What this task involves:
Repeat the data exactly. Pictures are not part of the copy.
#### Supplied records
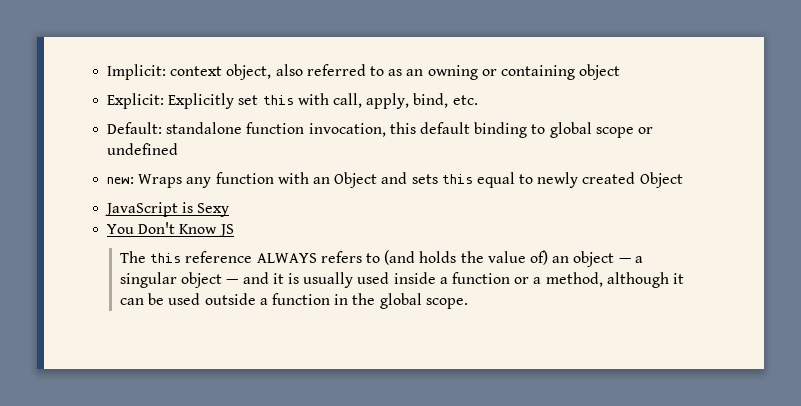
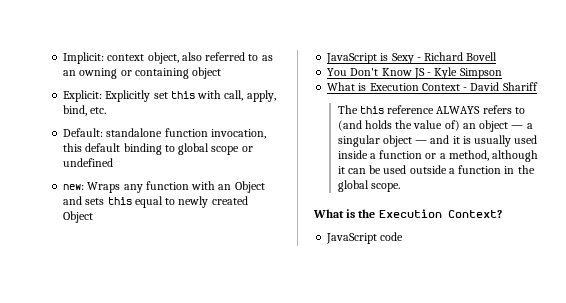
(230, 210) none -> [416,52,498,61] - Richard Bovell
(234, 230) none -> [427,67,502,79] [327,82,538,91] - Kyle Simpson // What is Execution Context - David Shariff
(468, 303) none -> [313,209,502,218] [326,232,404,244] // What is the Execution Context? // JavaScript code

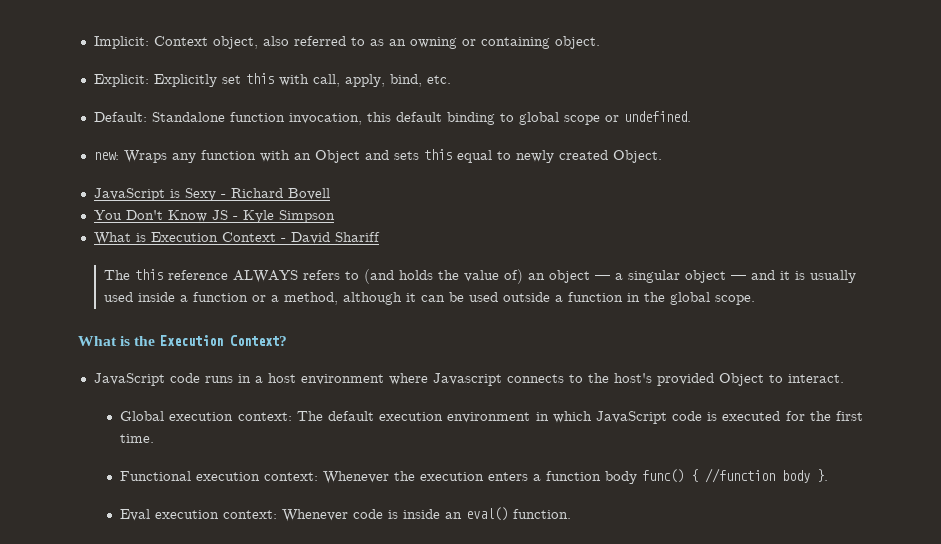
[107,54,145,61] context -> [153,36,208,46] Context
[192,67,222,79] object -> [554,36,600,49] object.
[106,128,163,137] standalone -> [151,112,225,122] Standalone
[63,158,114,167] undefined -> [623,111,691,122] undefined.
[63,211,94,223] Object -> [612,150,662,163] Object.
(404, 236) none -> [204,373,844,386] [120,411,864,424] [120,434,155,443] [120,468,829,484] [120,507,572,522] runs in a host environment where Javascript connects to the host's provided Object to interact. // Global execution context: The default execution environment in which JavaScript code is executed for the first time. // Functional execution context: Whenever the execution enters a function body func() { //function body }. // Eval execution context: Whenever code is inside an eval() function.

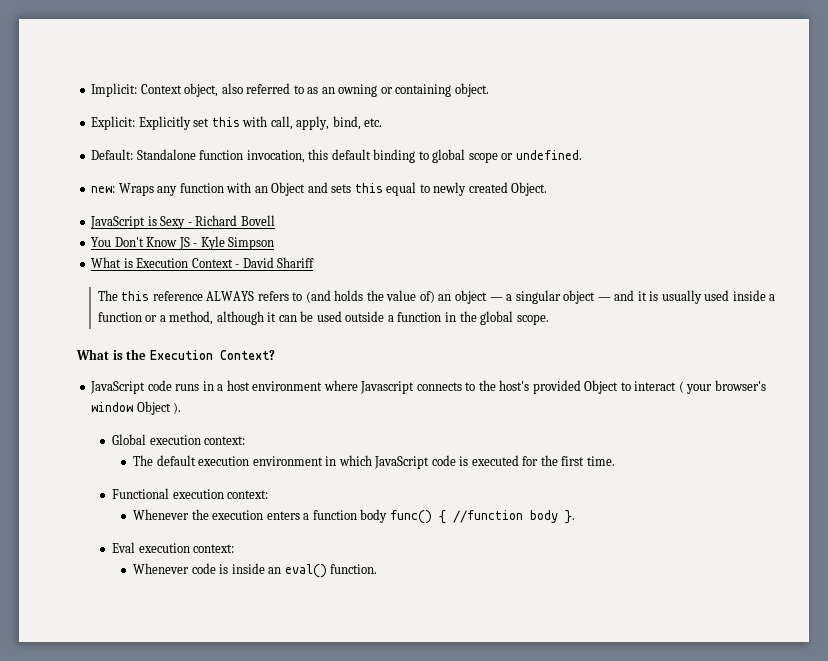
[787,374,844,383] interact. -> [634,380,766,394] [91,401,182,415] interact ( your browser's window Object ).
(292, 416) none -> (246, 440) //
(319, 476) none -> (269, 494) //
(278, 514) none -> (235, 548) //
########
Response box:
(230, 210) none -> [416,52,498,61] - Richard Bovell
(234, 230) none -> [427,67,502,79] [327,82,538,91] - Kyle Simpson // What is Execution Context - David Shariff
(468, 303) none -> [313,209,502,218] [326,232,404,244] // What is the Execution Context? // JavaScript code

[107,54,145,61] context -> [153,36,208,46] Context
[192,67,222,79] object -> [554,36,600,49] object.
[106,128,163,137] standalone -> [151,112,225,122] Standalone
[63,158,114,167] undefined -> [623,111,691,122] undefined.
[63,211,94,223] Object -> [612,150,662,163] Object.
(404, 236) none -> [204,373,844,386] [120,411,864,424] [120,434,155,443] [120,468,829,484] [120,507,572,522] runs in a host environment where Javascript connects to the host's provided Object to interact. // Global execution context: The default execution environment in which JavaScript code is executed for the first time. // Functional execution context: Whenever the execution enters a function body func() { //function body }. // Eval execution context: Whenever code is inside an eval() function.

[787,374,844,383] interact. -> [634,380,766,394] [91,401,182,415] interact ( your browser's window Object ).
(292, 416) none -> (246, 440) //
(319, 476) none -> (269, 494) //
(278, 514) none -> (235, 548) //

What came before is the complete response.